At the end of our three hours of relaxed toil, Holliday & Son were able to announce 'pre-tax' profits of £44.50 (and that was after our entry fee, two teas, a burger, a coke and a couple of purchases had been paid for). Most importantly of all we have now got the bug and will no doubt be ruffling through the garage once again ready for the next bank holiday where we can show again that old Napoleon may have misunderstood the Moscow winter but he sure knew the English.
It is not my usual style to quote French (or any other type) of dictators but on this occassion I think Boney got it spot on. And I give you the peculiarly British pastime of 'le car boot sale' as primary evidence.
Over Easter we had got into active spring-clean mode as we attacked our garage and store room in an attempt to finally dump the junk. We had decided to be quite brutal (for a change) and started loading many rubbish bags for the tip and also (in the case of clothes in particular) making up lots of other bags for local charity shops. But we were still faced with loads of other unwanted books, DVDs and curious bits of bric-a-brac.
These all seemed to have the words 'car boot sale' stamped all over them.
So it was that at 7.15am on the last Bank Holiday Monday, I headed off into deepest Wiltshire with my son Oliver to set up the first ever Holliday & Son shopkeeping enterprise. He had been forced out of his beloved pit on the promise of 50 per cent of the profits which, to be fair, considering much of the stuff was his anyway, wasn't probably as magnanimous on my part as it first may appear.
I had done a few boot sales some years ago which I enjoyed but this was the first time I'd done one in the South West and I was reminded again of just what fun they are.
We took great pride in setting up our stall and then indulging in the banter and the bartering that characterise the splendidly convivial community spirit that surrounds these events.I found this bartering lark especially intriguing.

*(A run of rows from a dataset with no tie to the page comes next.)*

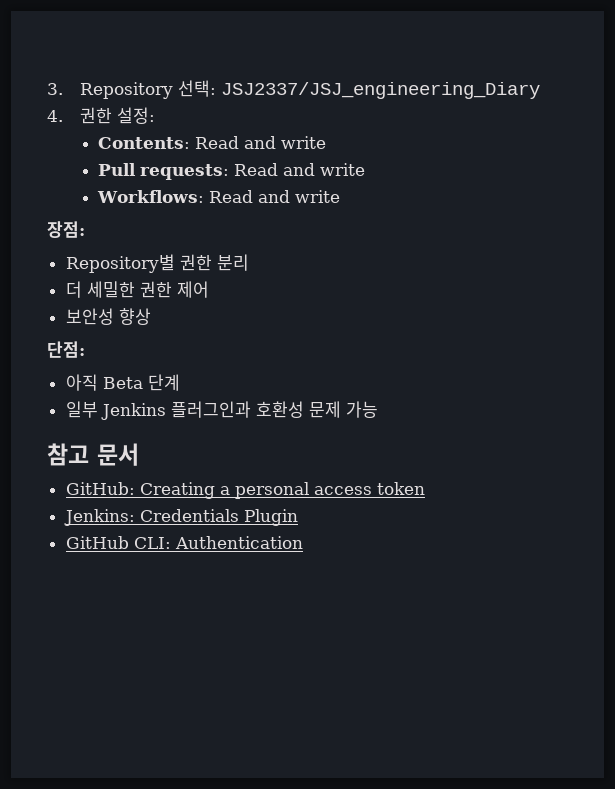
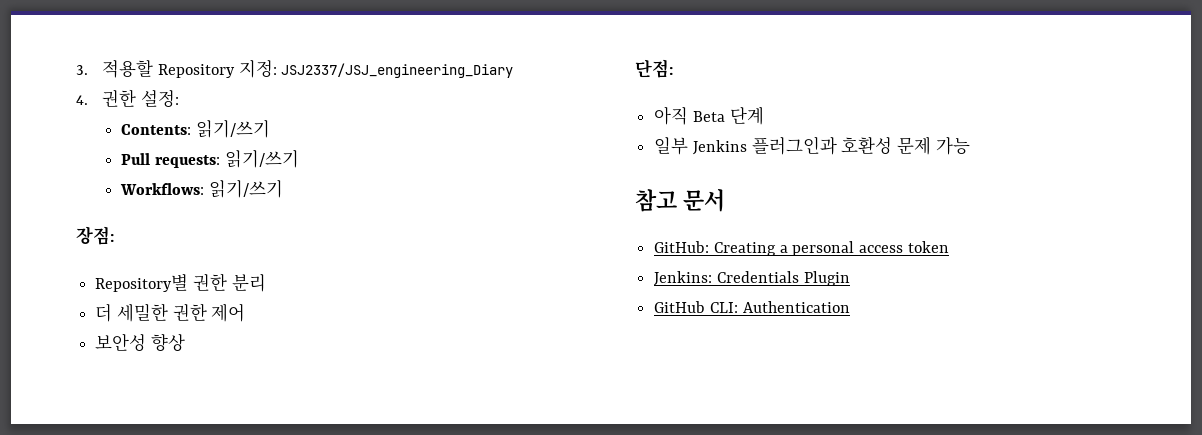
- 3. Repository 선택: JSJ2337/JSJ_engineering_Diary
+ 3. 적용할 Repository 지정: JSJ2337/JSJ_engineering_Diary
- Contents: Read and write
+ Contents: 읽기/쓰기
- Pull requests: Read and write
- Workflows: Read and write
+ Pull requests: 읽기/쓰기
+ Workflows: 읽기/쓰기

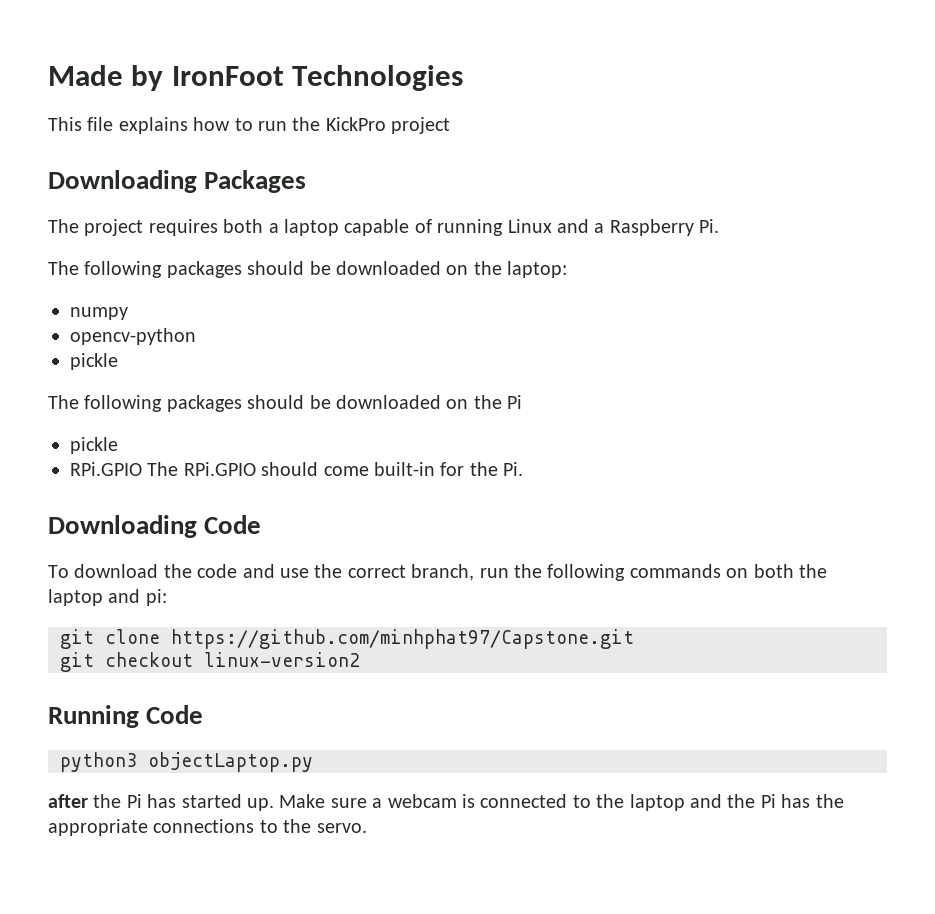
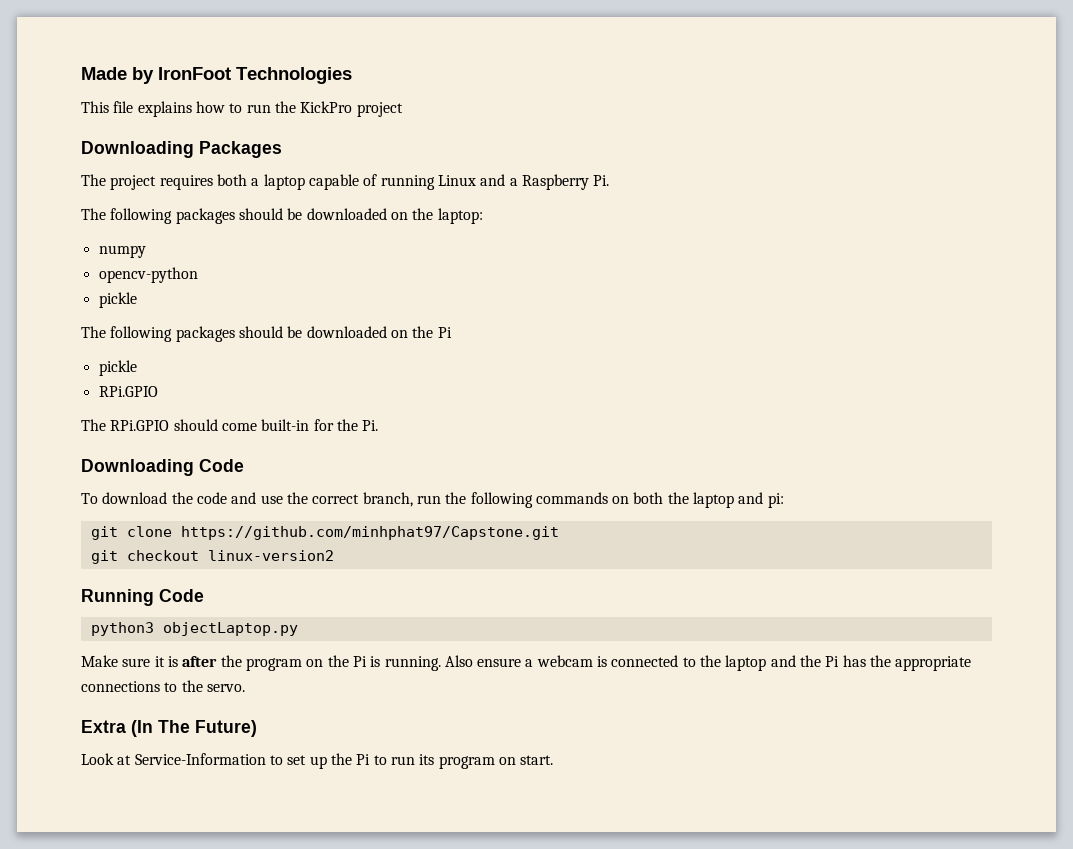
  The following packages should be downloaded on the Pi
  pickle
- RPi.GPIO The RPi.GPIO should come built-in for the Pi.
+ RPi.GPIO
+ The RPi.GPIO should come built-in for the Pi.
- after the Pi has started up. Make sure a webcam is connected to the laptop and the Pi has the appropriate connections to the servo.
+ Make sure it is after the program on the Pi is running. Also ensure a webcam is connected to the laptop and the Pi has the appropriate connections to the servo.
+ Extra (In The Future)
+ Look at Service-Information to set up the Pi to run its program on start.

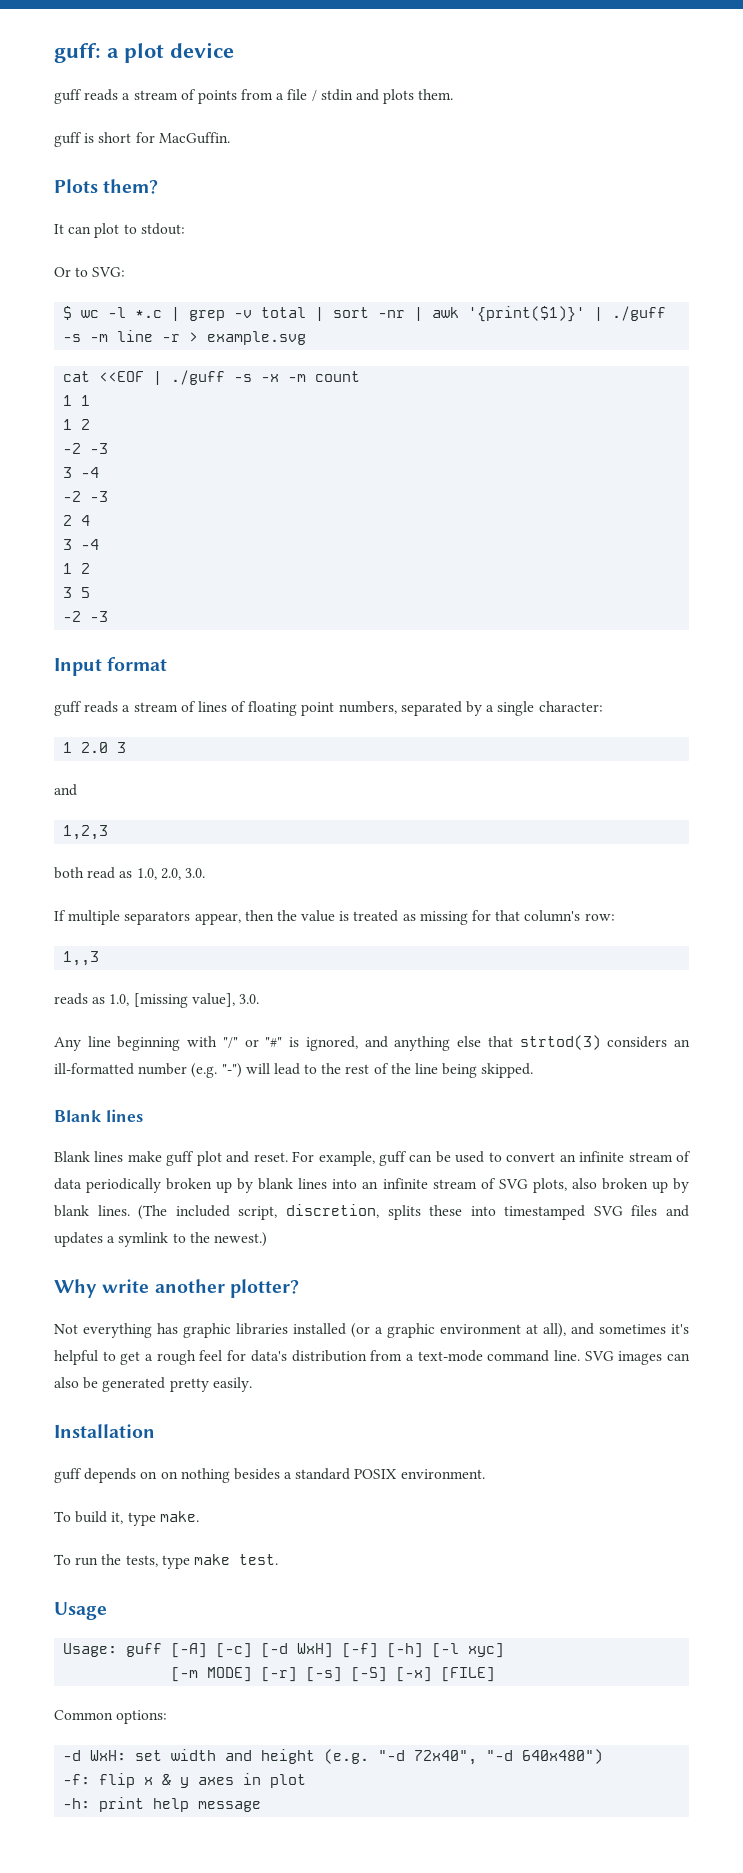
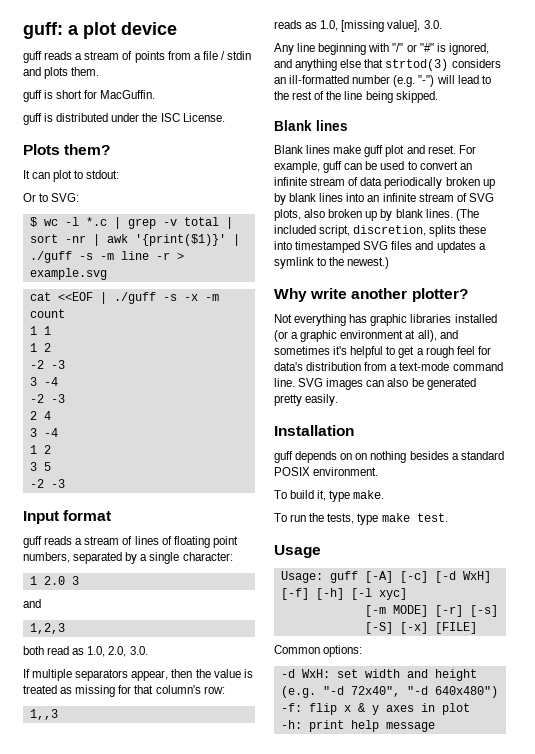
+ guff is distributed under the ISC License.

Although every single holiday brochure in the world talks about haggling as something you should always do when you're abroad, I have to admit I'm rubbish at it and so I crumbled easily as people offered 40p for the paperback I felt was worth at least 10p more. Thankfully my son is the business brains of the operation and was far more ruthless than I was and if ever the going got tough, I let him do all the negotiations. This seemed quite apt as in our experience the best barterers were definitely younger people who seemed to enjoy the thrill of knocking down prices as much as claiming the goods they received.
From our first venture in deepest, darkest Seend, we discovered that the good people of Wiltshire like their DVDs, have a good understanding of the best in children's literature (our own Jacqueline Wilson, pictured, was especially popular, as were books by Anthony Horowitz and Darren Shan) and no weird or curious nick-nack is weird or curious enough not to engender interest. We sold a couple of things which, I swear to you, I have no idea what they actually were and I was particularly impressed with one lady who bought an odd bag-like contraption (which I think is used for carrying drinks) and she said the real fun for her would be finding out how it actually worked!
At the end of our three hours of relaxed toil, Holliday & Son were able to announce 'pre-tax' profits of £44.50 (and that was after our entry fee, two teas, a burger, a coke and a couple of purchases had been paid for). Most importantly of all we have now got the bug and will no doubt be ruffling through the garage once again ready for the next bank holiday where we can show again that old Napoleon may have misunderstood the Moscow winter but he sure knew the English.